World quick to forget Yazidis’ suffering
In North America and Europe, how many people could name a single genocide that has taken place in the last decade? My anecdotal experience would suggest that a sadly woeful majority would not even have a clue about the Rohingya. Mention the Yazidis and, for the most part, you are faced with the same vacant look, even though so many states were involved in bombing Daesh in Iraq, in theory to stem the genocide. Some may have heard of the 2018 Nobel Peace Prize winner Nadia Murad, but few have any idea of her origins or understanding of who the Yazidis are.
Largely based in Iraq but also to be found in Georgia, Armenia and Iran, the Yazidis follow an esoteric religion with multiple influences, including Islam and Zoroastrianism. Their beliefs include reincarnation, but it is a secretive religion that does not seek to proselytize. Some of their customs may seem curious, such as the prohibition on eating lettuce or wearing blue clothing. Historically, many falsely saw the Yazidis as devil worshippers, which is one reason why they suffered massacres during the period of the Ottoman Empire — 72 of them, according to their histories.

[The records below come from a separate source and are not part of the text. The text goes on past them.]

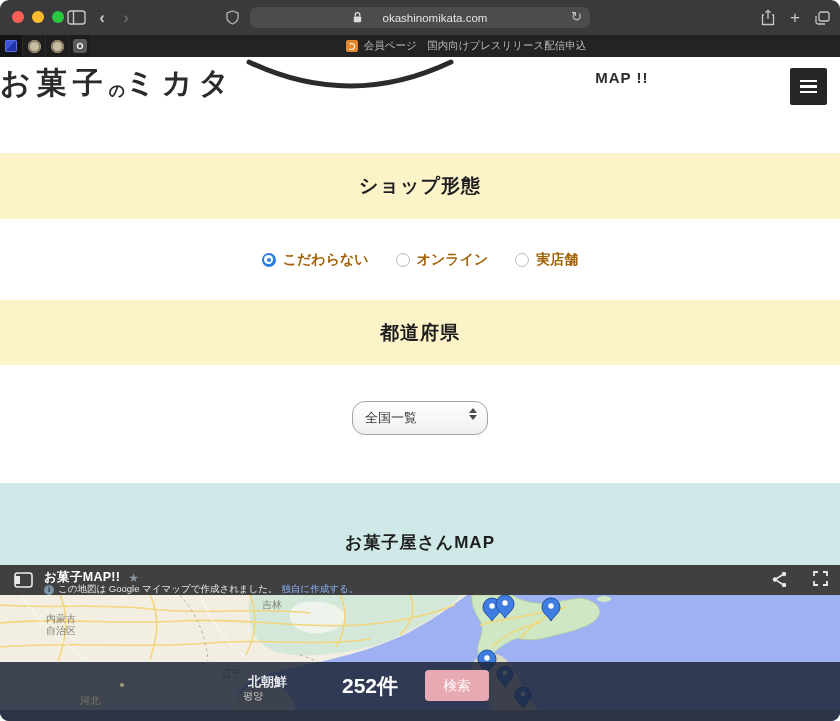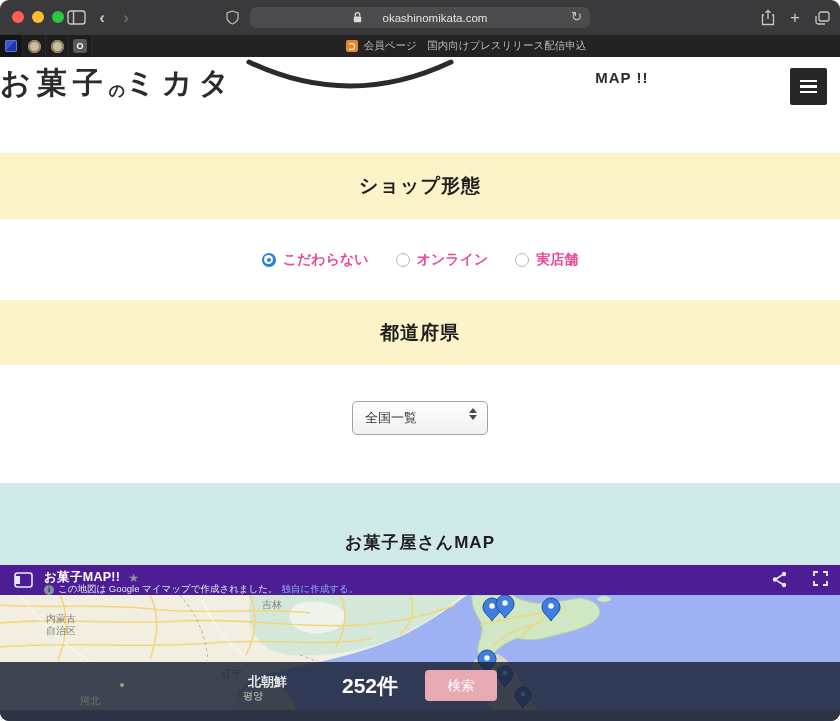--- a/index.html
+++ b/index.html
@@ -40,50 +40,50 @@
   .hamburger { position:absolute; right:13px; top:11px; width:37px; height:37px; background:#262626; border-radius:2px;
                display:flex; flex-direction:column; gap:3px; align-items:center; justify-content:center; cursor:pointer; }
   .hamburger i { display:block; width:17px; height:2.5px; background:#fff; }
 
   
   .band-yellow { height:66px; background:#fcf3c8; display:flex; align-items:center; justify-content:center; }
   .band-yellow.b2 { height:65px; }
   .band-title { font-size:19px; font-weight:bold; color:#1e1e1e; letter-spacing:1px; }
   .sect-white { background:#fff; }
   .radio-sect { height:81px; display:flex; align-items:center; justify-content:center; gap:27px; }
-  .radio-item { display:flex; align-items:center; gap:7px; font-size:14px; font-weight:bold; color:#ec4899; cursor:pointer; }
+  .radio-item { display:flex; align-items:center; gap:7px; font-size:14px; font-weight:bold; color:#a16207; cursor:pointer; }
   .radio { width:14px; height:14px; border-radius:50%; background:#fff; border:1px solid #b9b9b9; position:relative; }
   .radio.sel { border:none; background:#2a7de2; }
   .radio.sel::before { content:""; position:absolute; inset:2.5px; border-radius:50%; background:#fff; }
   .radio.sel::after { content:""; position:absolute; inset:5px; border-radius:50%; background:#2a7de2; }
   .select-sect { height:118px; display:flex; align-items:flex-start; justify-content:center; }
-  .select { margin-top:36px; width:136px; height:34px; background:linear-gradient(#ffffff,#f0f0f0); border:1px solid #a3a3a3; border-radius:5px;
+  .select { margin-top:36px; width:136px; height:34px; background:linear-gradient(#ffffff,#f0f0f0); border:1px solid #a3a3a3; border-radius:13px;
             display:flex; align-items:center; padding:0 12px; font-size:13px; color:#333; position:relative; cursor:pointer; }
   .select .arrows { position:absolute; right:10px; top:6px; display:flex; flex-direction:column; gap:2px; }
   .select .arrows i { display:block; width:0; height:0; border-left:4px solid transparent; border-right:4px solid transparent; }
   .arrow-up { border-bottom:5px solid #4a4a4a; }
   .arrow-dn { border-top:5px solid #4a4a4a; }
   .band-blue { height:82px; background:#cfe9e9; display:flex; align-items:center; justify-content:center; }
   .band-blue .band-title { margin-top:37px; font-size:17px; }
 
   
-  .maphead { position:relative; height:30px; background:#4c1d95; color:#fff; }
+  .maphead { position:relative; height:30px; background:#404040; color:#fff; }
   .panel-ic { position:absolute; left:14px; top:7px; }
   .maphead-title { position:absolute; left:44px; top:4px; font-size:12.5px; font-weight:bold; letter-spacing:.3px; display:flex; gap:8px; align-items:center; }
   .star { color:#8b97a1; font-size:12px; font-weight:normal; }
   .maphead-sub { position:absolute; left:44px; top:18px; font-size:9.5px; color:#e3e7ea; display:flex; align-items:center; gap:4px; }
   .info-ic { width:10px; height:10px; border-radius:50%; background:#7f93a3; color:#2c3a46; font-size:8px; font-weight:bold; display:inline-flex; align-items:center; justify-content:center; font-family:"Liberation Serif",serif; }
   .maphead-link { color:#8ab4f8; text-decoration:none; }
   .maphead-right { position:absolute; right:12px; top:6px; display:flex; gap:26px; }
 
   .mapbody { position:relative; height:126px; background:#9db1f3; overflow:hidden; }
   .map-label { position:absolute; font-size:10px; color:#80807a; white-space:pre-line; line-height:1.2; }
   .map-overlay { position:absolute; left:0; top:67px; width:840px; height:59px; background:rgba(28,35,54,0.84); }
   .count-label { position:absolute; left:330px; top:10px; width:80px; text-align:center; color:#fff; font-size:21px; font-weight:bold; }
-  .search-btn { position:absolute; left:425px; top:8px; width:72px; height:31px; background:#e7a9b2; border:none; border-radius:4px;
+  .search-btn { position:absolute; left:425px; top:8px; width:64px; height:31px; background:#e7a9b2; border:none; border-radius:4px;
                 color:#fff; font-size:13.5px; font-family:inherit; cursor:pointer; }
   .ov-label { position:absolute; font-size:10px; }
   .footer-strip { position:absolute; left:0; bottom:0; width:840px; height:11px; background:#2d3445; }
 </style>
 </head>
 <body>
 
 <div class="window">
 
   <div class="toolbar">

The recent Yazidi tale is grizzly. More than 500,000 Yazidis used to live in the Sinjar Mountains west of Mosul. Daesh targeted them, invading the region in August 2014. Thousands of Yazidis sought refuge in the mountains, but they were vulnerable to the ravages of these extremists, who view them as infidel heretics and delighted in recording their atrocities on social media for the world to witness. For a brief moment, the conscience of the world was pricked and the term Yazidi appeared in international media outlets.
The suffering of the Yazidis was far from the scale in terms of numbers of historically more infamous genocides, such as those against the Jews, the Armenians or the Kurds. But genocide it was: The attempted deliberate eradication of a national, ethnical, racial or religious group in whole or in part. It was recognized not just by the UN but also the European Parliament and the US Holocaust Memorial Museum.

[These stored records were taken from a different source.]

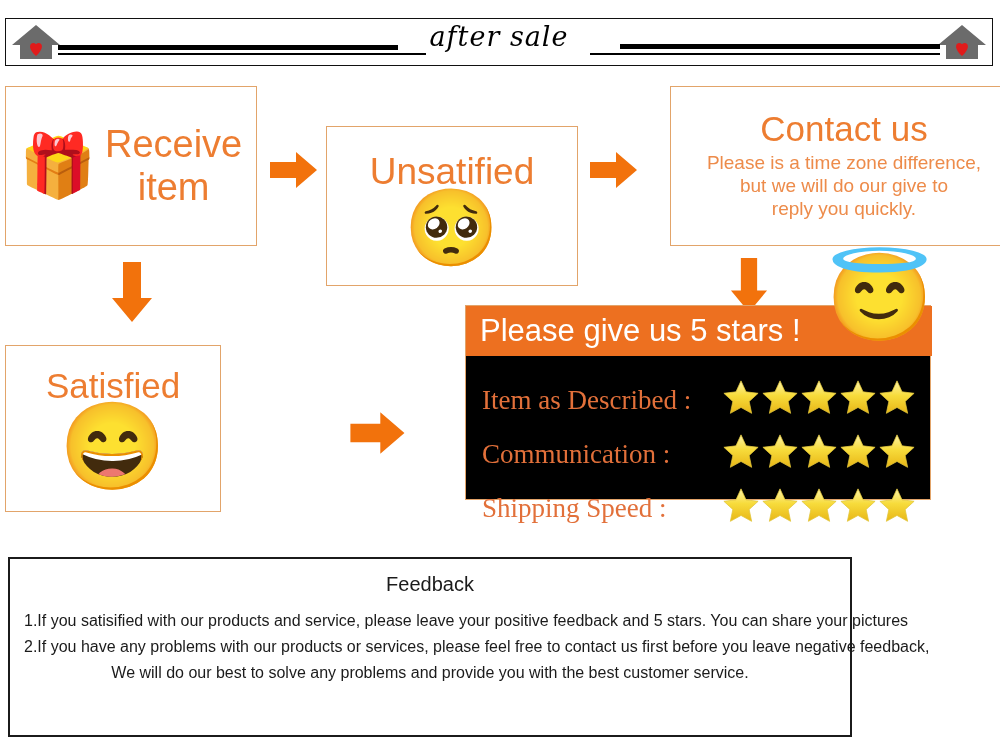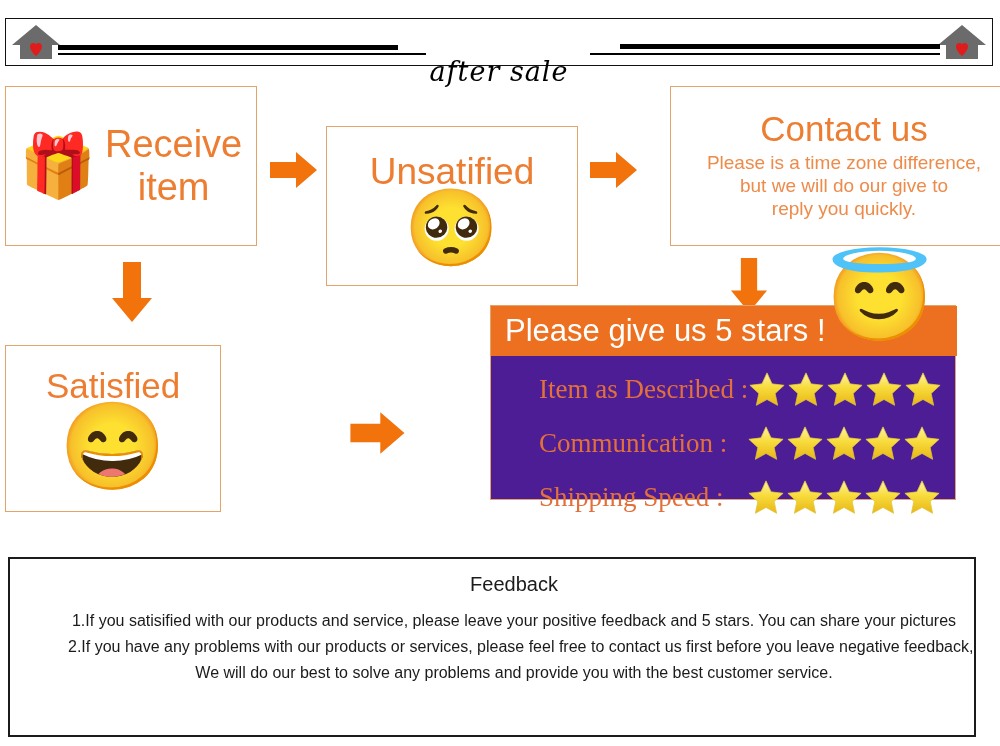--- a/index.html
+++ b/index.html
@@ -40,21 +40,20 @@
   }
   .hdr-title{
     position:absolute;left:0;right:0;top:2px;
     text-align:center;
     font-family:"DejaVu Serif", serif;
     font-style:italic;
     font-size:27px;
     letter-spacing:1px;
     color:#000;
     white-space:nowrap;
-    margin-top:35px;
   }
 
   
   .fbox{
     position:absolute;
     border:1.5px solid #e2a46a;
     box-sizing:border-box;
     background:#fff;
     display:flex;
     align-items:center;
@@ -87,69 +86,67 @@
   
   .arrow{position:absolute;}
   .arrow-r-1{left:270px;top:150px;}
   .arrow-r-2{left:590px;top:150px;}
   .arrow-r-3{left:350px;top:410px;}
   .arrow-d-1{left:110px;top:262px;}
   .arrow-d-2{left:727px;top:258px;}
 
   
   .rating-panel{
-    position:absolute;left:490px;top:305px;width:466px;height:195px;
+    position:absolute;left:465px;top:305px;width:466px;height:195px;
     border:1.5px solid #e2a46a;
     box-sizing:border-box;
-    background:#4c1d95;
+    background:#000000;
   }
   .rating-banner{
     position:absolute;left:0;top:0;width:466px;height:50px;
     background:#ed7020;
     color:#fff;
     font-size:31px;
     line-height:50px;
     padding-left:14px;
     box-sizing:border-box;
     white-space:nowrap;
     overflow:hidden;
   }
   .rating-rows{
     position:absolute;left:0;top:50px;width:100%;
     padding:6px 14px 0 16px;
     box-sizing:border-box;
   }
   .rating-row{
-    display:flex;align-items:center;
+    display:flex;align-items:flex-end;
     height:54px;
-    margin-left:32px;
   }
   .rating-label{
     color:#e2703a;
     font-family:"Liberation Serif", serif;
     font-size:27px;
     width:268px;
     white-space:nowrap;
   }
   .stars{display:flex;gap:1px;}
   .angel{
     position:absolute;left:826px;top:254px;
     font-size:86px;line-height:1;
     z-index:5;
   }
 
   
   .feedback{
-    position:absolute;left:8px;top:557px;width:968px;height:180px;
+    position:absolute;left:8px;top:557px;width:844px;height:180px;
     border:2px solid #1b1b1b;
     box-sizing:border-box;
     background:#fff;
     text-align:center;
     padding-top:14px;
-    padding-left:44px;
   }
   .fb-title{
     font-size:20px;color:#1b1b1b;margin-bottom:12px;
     font-stretch:condensed;
   }
   .fb-line{
     font-size:16px;color:#1b1b1b;line-height:1.62;
     padding:0 14px;
     white-space:nowrap;
   }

The crisis is not over. Six years on and 80 percent of the Yazidi population remains displaced. Returning is hazardous, as with so many war zones — the insecurity, the mines, unexploded ordnance and lack of housing.
For a brief moment, the conscience of the world was pricked and the term Yazidi appeared in international media outlets
Thousands of Yazidis and others are still missing. Daesh is making a good income from ransoms, with many Yazidi captives held in Idlib in northern Syria. Other armed groups also reportedly trade in Yazidi captives. Kidnappings and ransom requests have been a standard part of Syria’s war economy for years. It ensures a tough moral choice, given that the ransoms contribute to the very extremist group that oppressed them. The Kurdistan Regional Government (KRG) also makes this choice by assisting families in paying the ransoms, which range from about $5,000 to $20,000.
Yazidis have also lobbied the Iraqi authorities against moving Daesh detainees into their areas, such as at the Omla camp in Nineveh province, which has escalated their sense of insecurity. Nobody wants Daesh prisoners, whether in the Middle East, Europe or North America, but the Yazidis and other minorities butchered by the group have far more to fear. These anxieties were not helped by the precipitate announcement from the Trump White House last October that US forces would be leaving Iraq, as well as ill-judged comments that Daesh had somehow been defeated. Reports show that Daesh was able to mount more than 500 attacks in the first three months of 2020.
The physical dislocation is one horror, but the mental and emotional scars will be permanent. Many Yazidis were abused and tortured. More than 3,500 Yazidis have returned, according to the KRG. Dealing with the past is tough, not least as many bodies have yet to be discovered. So far, the UN says it has located 73 mass graves of Yazidis, 13 of which have been exhumed and 373 bodies found.
All captured Yazidis became Daesh property or chattel to be disposed of or abused as the militiamen saw fit. Daesh recruited children, or rather boys, to fight. In taking over a village, the men and older boys were given a stark choice: Convert and effectively become Daesh slaves separated from their wives and mothers, or be executed. Women would be sold off as slaves and frequently raped or even gang raped. Boys under 12 would be hived off to indoctrination camps, learning Arabic and Islamic studies and given military training.
A challenge for returning children is that many have forgotten their native Kurdish Kurmanji dialect, having been forced to learn Arabic, making it tougher for them to reintegrate back into their families and communities.
To rebuild these ancient societies, the requisite mutual respect and interaction needed to make countries like Iraq and Syria viable will require years, even decades. It will also require considerable international assistance, which is lacking at present.
The reality is that turning a blind eye to such atrocities has a rich and bloody history. The Yazidis are just one more to add to the list. Six years ago, as the massacres reached their height, the world did respond, only to quickly forget those they were meant to be helping. To properly honor our words and deeds of 2014, the international community needs to help the Yazidis both recover from their trauma and protect them from future threats.